When he snapped out of it, Spock was still smiling at him, his eyes tired. "Goodbye, Jim," he whispered, eyelids heavy and starting to droop.

"No!" Kirk cried. His voice was going hoarse, but it didn't stop him. He clutched desperately at the hands that were beginning to fall from his face, losing his balance and falling onto the half-Vulcan's chest as the last of his life escaped from him. He curled himself around the body, closing his eyes against all of the green blood that was rapidly staining his gold uniform.

He was losing blood too, however much he was not aware of it at the time, and as his head fell to the ground and his own hold started to go slack, the last thing he was aware of as he lost consciousness was one single word.

 _Spock_.


	2. Chapter 2

**One**

Kirk awoke in the sickbay, his stomach hurting something awful and his brain feeling a little disoriented.

He didn't know how he'd got there; in fact, he didn't remember anything about what had happened. Trying to sit up proved to be a bad, painful idea, so instead he rested against the bed and looked around.

"Bones," he croaked, his voice raspy.

"Jim! You're awake!" He was there within seconds, running a tricorder over Kirk's body and looking him over with concern. "How are you feeling?"

"Like shit," Kirk told him with a sly grin. "What happened? I don't remember a thing." A quick sweep of the room revealed that he was the only one there; obviously no one else had gotten hurt. That much was good.

Something like pain flashed in McCoy's eyes, and Kirk felt his smirk falter ever so slightly. "You don't remember anything?"

Kirk shook his head, but waved it off. "Ah, it'll probably come back to me eventually. So what happened? It feels like something trying to gnaw its way out of my stomach."

"You've got…you  _had_  internal as well as external bleeding, Jim," McCoy told him. "Something hit you real hard down there and gave you a real thrashing. Opened a deep wound under your ribs, cracked a couple, and opened one of the major veins in your stomach. Another half an hour and you'd be a goner."

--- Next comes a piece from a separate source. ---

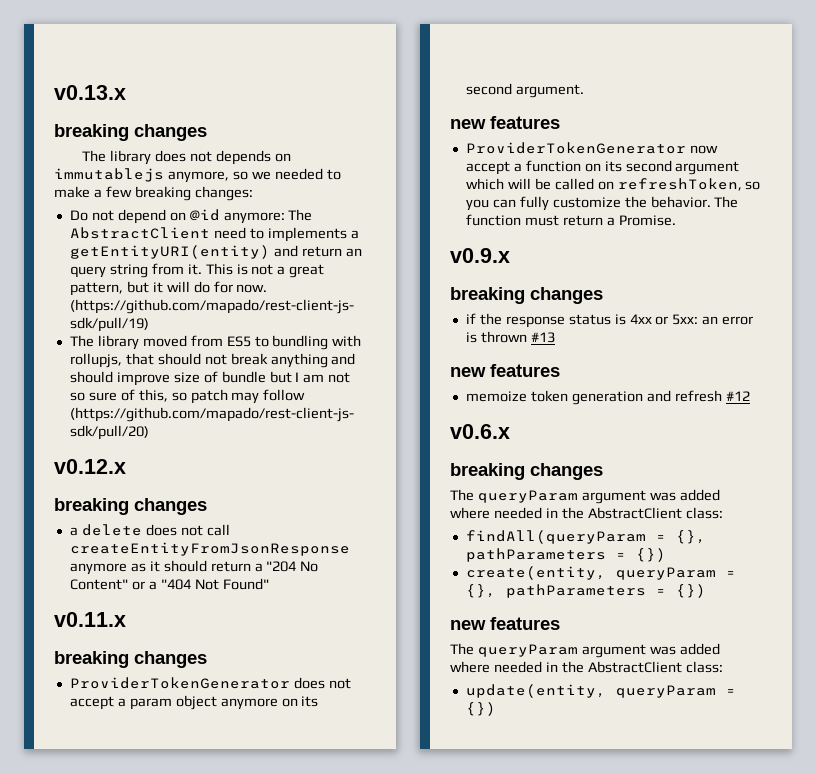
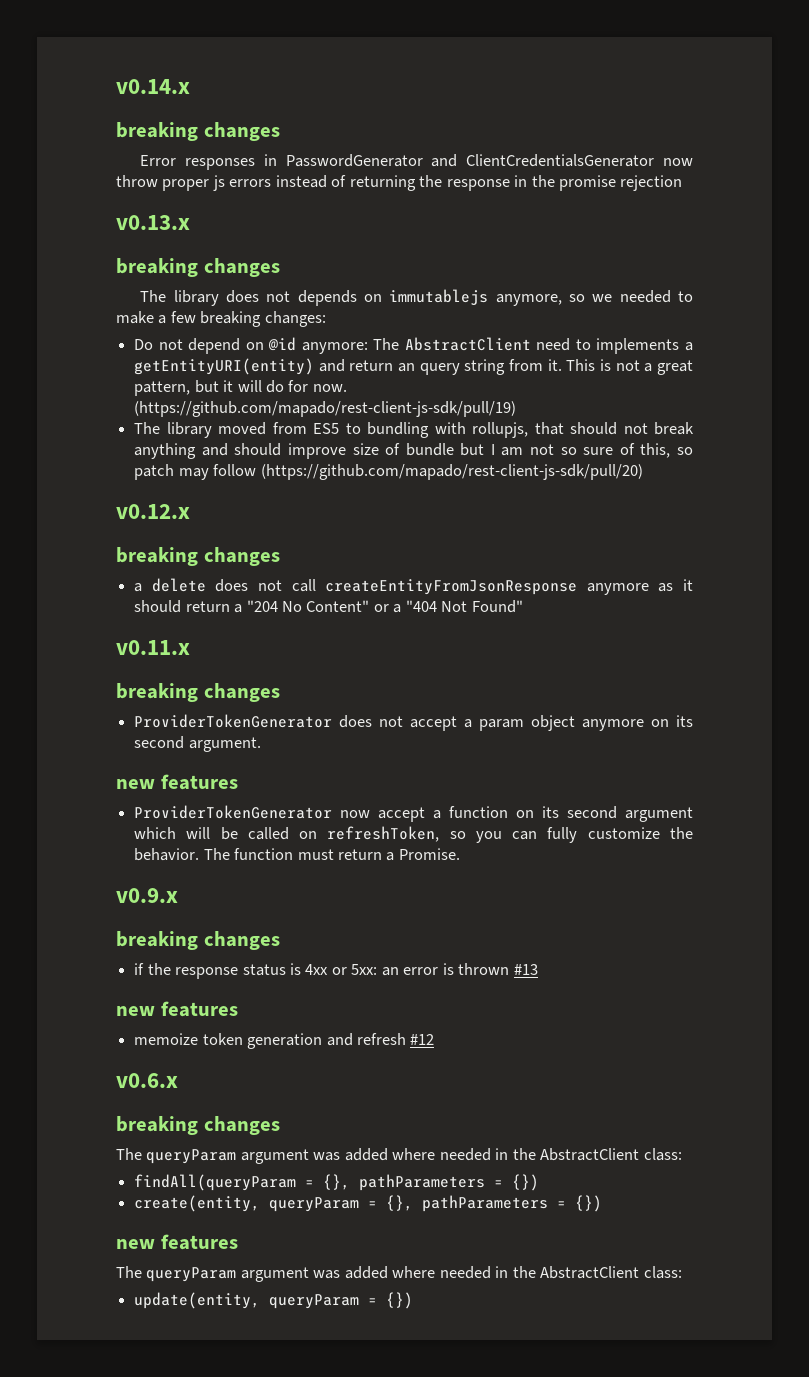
(54, 92) none -> [116,79,190,94] [116,122,280,141] [140,154,693,170] [116,175,683,191] v0.14.x // breaking changes // Error responses in PasswordGenerator and ClientCredentialsGenerator now throw proper js errors instead of returning the response in the promise rejection //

Despite himself, Kirk grinned. "Well, I'm lucky you were there for me, wasn't I?"

"You don't know the half of it, idiot."

"So I take it Spock's taking care of things on the Bridge? If he wasn't, he'd be here meditating or something. He always is. It's like the guy thinks I'm going to fall at the drop of a hat."

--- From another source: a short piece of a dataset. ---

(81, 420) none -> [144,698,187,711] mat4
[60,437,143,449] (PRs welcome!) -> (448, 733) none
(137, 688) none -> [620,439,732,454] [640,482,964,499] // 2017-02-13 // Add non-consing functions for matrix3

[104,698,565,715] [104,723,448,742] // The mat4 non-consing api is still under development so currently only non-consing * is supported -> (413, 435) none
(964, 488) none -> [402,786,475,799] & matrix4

He didn't like the expression that crossed McCoy's eyes.

"What? Did something happen to him too? Is he resting in his quarters?" He shook his head. "Or maybe he's in the lab, then. Did he—"

"Jim!" McCoy's tone was curt, but it was too raw to be angry.

Kirk fell silent.

McCoy took a breath. "Spock's dead."

Even though the look on the doctor's face was too real to be a prank, Kirk laughed anyways. "You're kidding," he told him matter-of-factly, though dread was beginning to pool in the pit of his stomach.

With an exasperated sigh, McCoy closed his eyes and pinched the bridge of his nose. "Kirk, when we got down there, he was already gone," he told him, his voice slow and careful. "The damned thing was going to explode or something again, and we could only bring you back." He paused, taking a deep breath and looking back at the young captain. "I'm sorry, Jim. I'm truly sorry."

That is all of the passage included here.